** Opening SOURCE MATERIAL block **

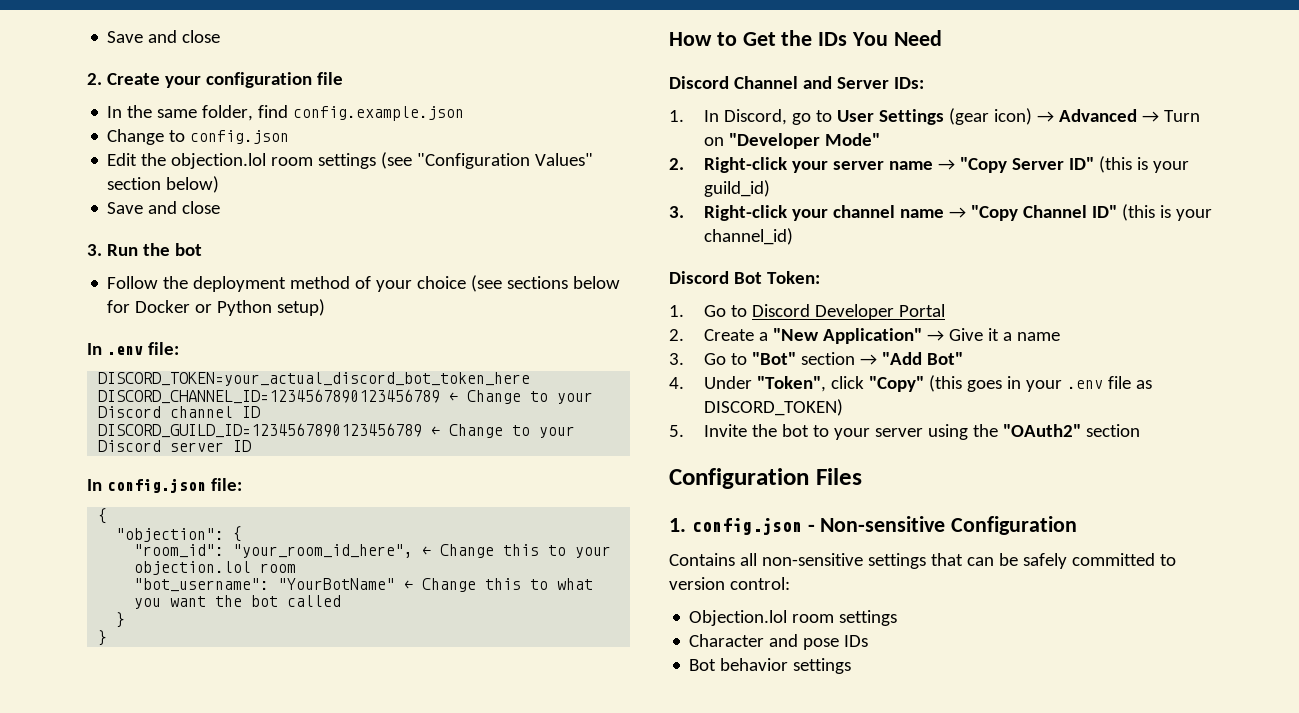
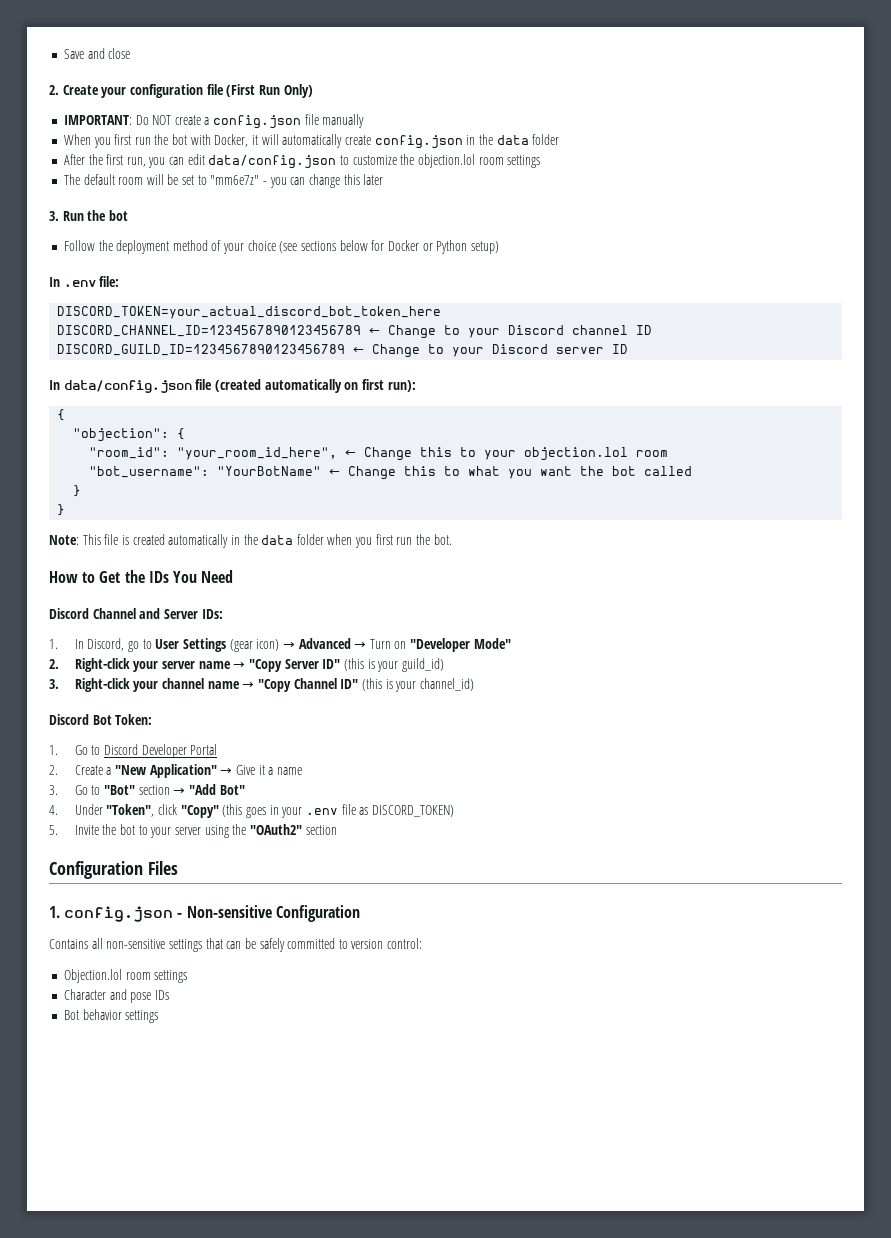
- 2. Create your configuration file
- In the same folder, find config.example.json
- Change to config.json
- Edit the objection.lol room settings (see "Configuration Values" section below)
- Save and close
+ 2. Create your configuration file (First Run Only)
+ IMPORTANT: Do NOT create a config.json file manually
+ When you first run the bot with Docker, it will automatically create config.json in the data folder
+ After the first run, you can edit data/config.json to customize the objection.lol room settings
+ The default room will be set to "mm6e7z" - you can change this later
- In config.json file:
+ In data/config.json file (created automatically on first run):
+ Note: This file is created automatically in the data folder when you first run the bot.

** Closing SOURCE MATERIAL block **

* [EXERCISE DETAILS]: Only the pictures may be dropped; print every record exactly as given.

* [RESULT]:
- 2. Create your configuration file
- In the same folder, find config.example.json
- Change to config.json
- Edit the objection.lol room settings (see "Configuration Values" section below)
- Save and close
+ 2. Create your configuration file (First Run Only)
+ IMPORTANT: Do NOT create a config.json file manually
+ When you first run the bot with Docker, it will automatically create config.json in the data folder
+ After the first run, you can edit data/config.json to customize the objection.lol room settings
+ The default room will be set to "mm6e7z" - you can change this later
- In config.json file:
+ In data/config.json file (created automatically on first run):
+ Note: This file is created automatically in the data folder when you first run the bot.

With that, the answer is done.